Les enquêtes de laboratoire réalisées sur les nids collectés (à la fin de la saison de reproduction), telles que la chromatographie liquide à ultra haute performance (UHPLC) et la spectrométrie de masse en tandem, ont révélé une vérité choquante : tous étaient contaminés par les traitements antiparasitaires. Dix-sept des vingt médicaments examinés ont été retrouvés, allant de 2 à 11 différents dans chaque nid. Les plus courants étaient le fipronil, l’imidaclopride et la perméthrine, mais des échantillons importants de dinotefuran ont également été trouvés. Comme indiqué, plus l’abondance des principes actifs était élevée, plus l’impact sur les oiseaux était grave. “Dans l’ensemble, un nombre plus élevé de jeunes morts ou d’œufs non éclos a été trouvé dans les nids contenant un nombre plus élevé d’insecticides, une concentration totale plus élevée d’insecticides ou une concentration plus élevée de fipronil, d’imidaclopride ou de perméthrine, ce qui suggère que l’exposition par contact des œufs aux insecticides dans le revêtement du nid peut entraîner une mortalité et un moindre succès reproductif”, ont expliqué la docteure Tassin de Montaigu et ses collègues dans le résumé de l’étude.

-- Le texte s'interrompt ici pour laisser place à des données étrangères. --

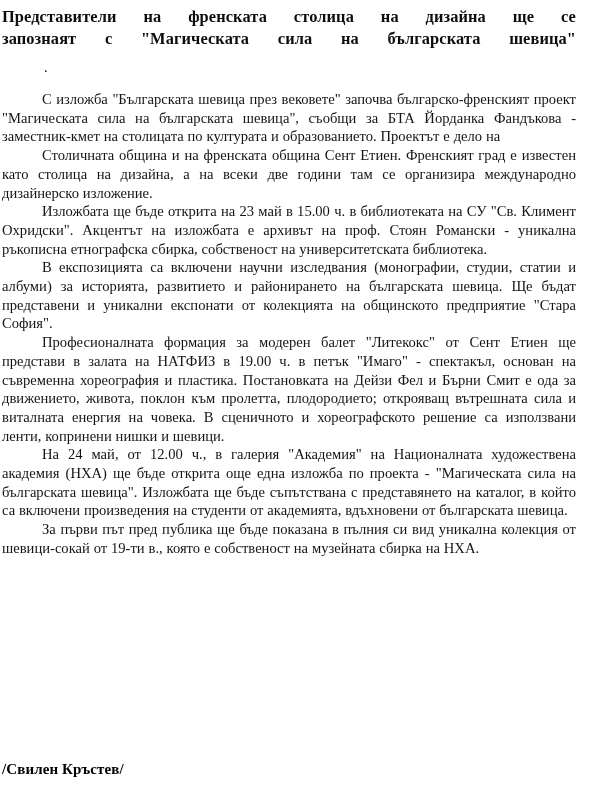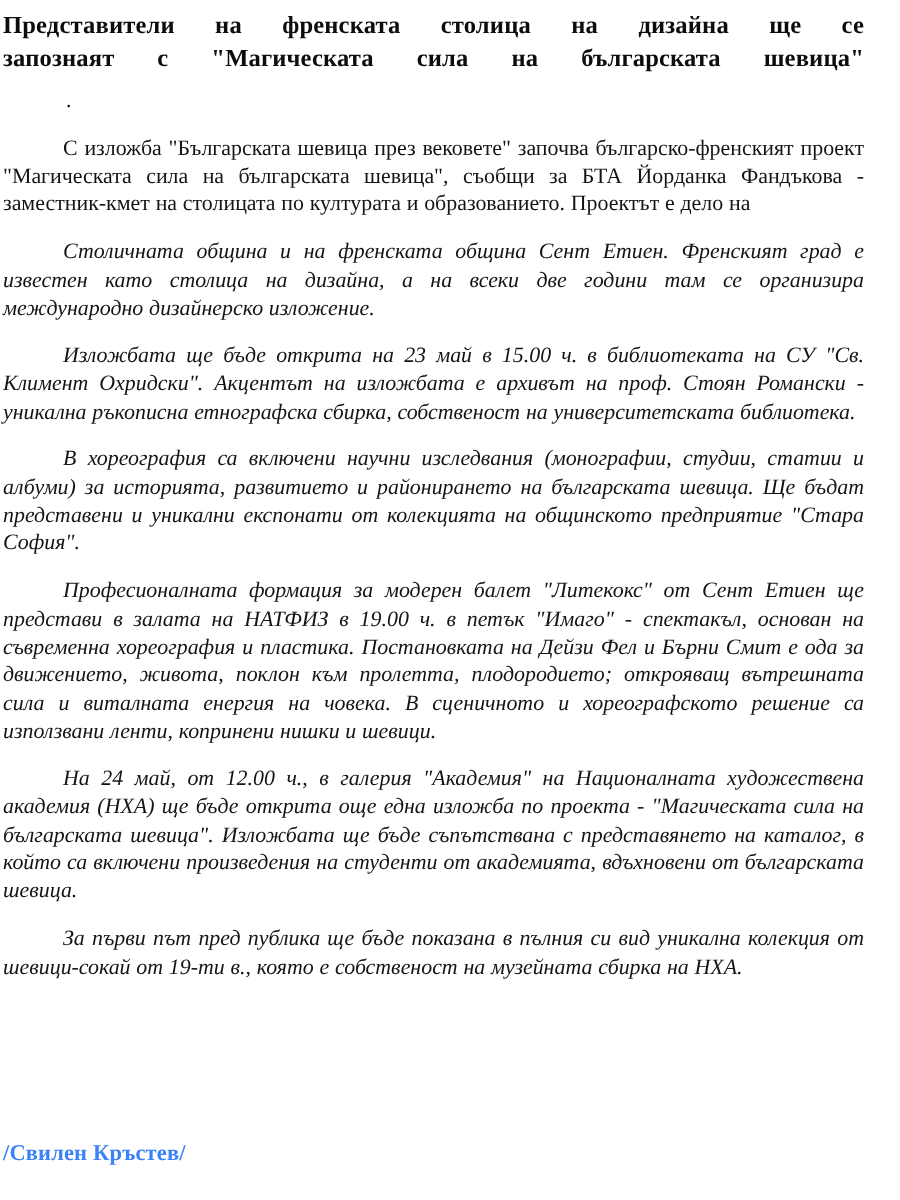--- a/index.html
+++ b/index.html
@@ -78,8 +78,7 @@
     word-spacing: 0.2px;
   }
   .para + .para {
-    margin-top: 13px;
-    font-style: italic;
+    margin-top: 0px;
   }
 
   

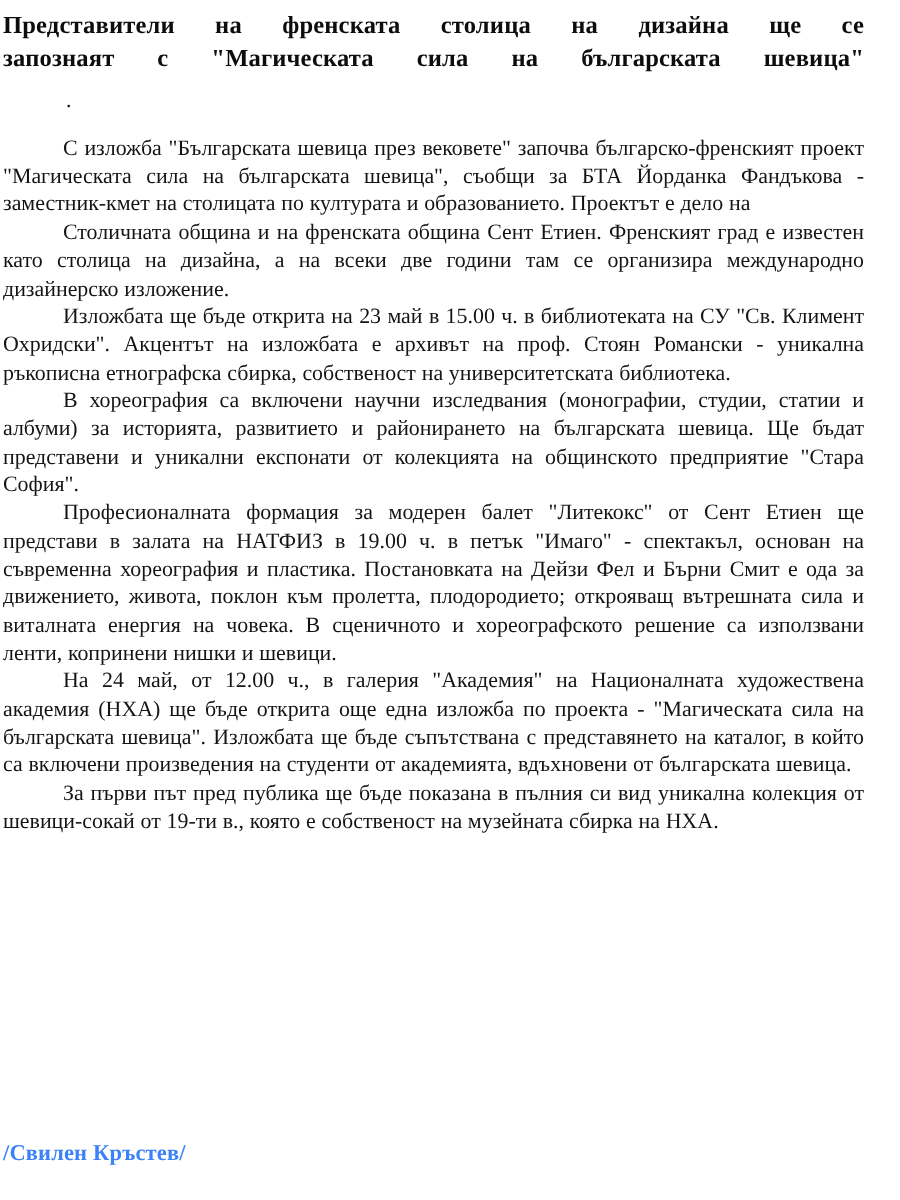--- a/index.html
+++ b/index.html
@@ -110,7 +110,7 @@
     <p class="para">С изложба "Българската шевица през вековете" започва българско-френският проект "Магическата сила на българската шевица", съобщи за БТА Йорданка Фандъкова - заместник-кмет на столицата по културата и образованието. Проектът е дело на</p>
     <p class="para">Столичната община и на френската община Сент Етиен. Френският град е известен като столица на дизайна, а на всеки две години там се организира международно дизайнерско изложение.</p>
     <p class="para">Изложбата ще бъде открита на 23 май в 15.00 ч. в библиотеката на СУ "Св. Климент Охридски". Акцентът на изложбата е архивът на проф. Стоян Романски - уникална ръкописна етнографска сбирка, собственост на университетската библиотека.</p>
-    <p class="para">В хореография са включени научни изследвания (монографии, студии, статии и албуми) за историята, развитието и районирането на българската шевица. Ще бъдат представени и уникални експонати от колекцията на общинското предприятие "Стара София".</p>
+    <p class="para">В експозицията са включени научни изследвания (монографии, студии, статии и албуми) за историята, развитието и районирането на българската шевица. Ще бъдат представени и уникални експонати от колекцията на общинското предприятие "Стара София".</p>
     <p class="para">Професионалната формация за модерен балет "Литекокс" от Сент Етиен ще представи в залата на НАТФИЗ в 19.00 ч. в петък "Имаго" - спектакъл, основан на съвременна хореография и пластика. Постановката на Дейзи Фел и Бърни Смит е ода за движението, живота, поклон към пролетта, плодородието; открояващ вътрешната сила и виталната енергия на човека. В сценичното и хореографското решение са използвани ленти, копринени нишки и шевици.</p>
     <p class="para">На 24 май, от 12.00 ч., в галерия "Академия" на Националната художествена академия (НХА) ще бъде открита още една изложба по проекта - "Магическата сила на българската шевица". Изложбата ще бъде съпътствана с представянето на каталог, в който са включени произведения на студенти от академията, вдъхновени от българската шевица.</p>
     <p class="para">За първи път пред публика ще бъде показана в пълния си вид уникална колекция от шевици-сокай от 19-ти в., която е собственост на музейната сбирка на НХА.</p>

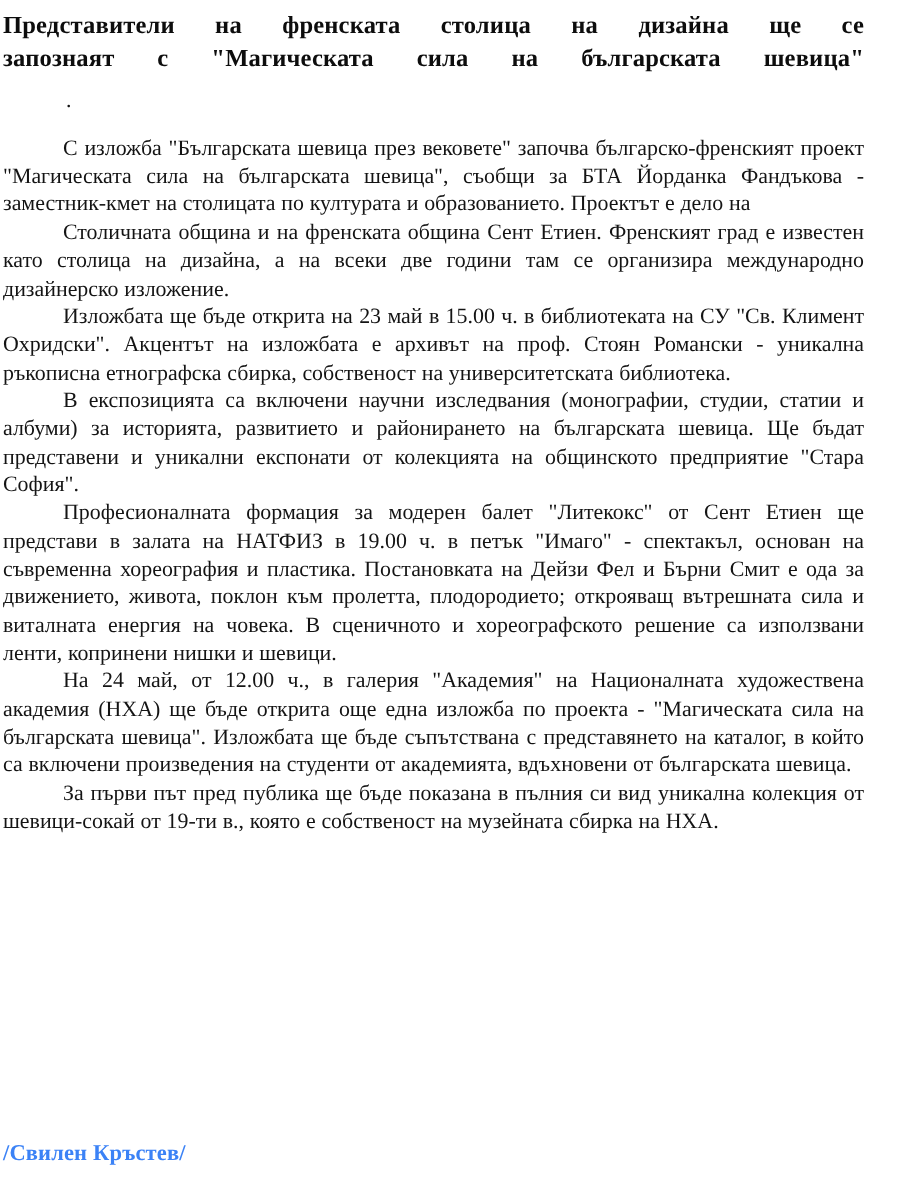--- a/index.html
+++ b/index.html
@@ -89,7 +89,7 @@
     font-weight: bold;
     font-size: 15px;
     line-height: 19px;
-    color: #3b82f6;
+    color: #000000;
     letter-spacing: 0.1px;
   }
 </style>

Il est clair que les scientifiques ne recommandent pas aux personnes de ne pas protéger leurs animaux de compagnie contre les puces, les tiques et d’autres vecteurs de maladies, mais il est essentiel de réévaluer l’impact environnemental des puissants antiparasitaires utilisés. “Nous sommes une nation d’amoureux des animaux de compagnie et des oiseaux, et il est extrêmement préoccupant de voir les niveaux alarmants de pesticides toxiques dans les nids des oiseaux provenant de médicaments vétérinaires”, a déclaré Sue Morgan de l’association SongBird Survival, qui a financé l’étude. “Les propriétaires d’animaux de compagnie seront choqués d’apprendre que dans le but de faire le bon choix pour protéger leurs animaux, ils pourraient nuire à notre écosystème, entraînant la mort de poussins nouvellement éclots et d’œufs non éclos. En tant que propriétaires d’animaux, nous devons avoir la garantie de maintenir nos animaux en bonne santé sans avoir d’impacts dévastateurs sur notre faune sauvage”, a conclu l’experte. Les détails de la recherche “Haute prévalence de médicaments vétérinaires dans les nids d’oiseaux” ont été publiés dans la revue scientifique Science of The Total Environment.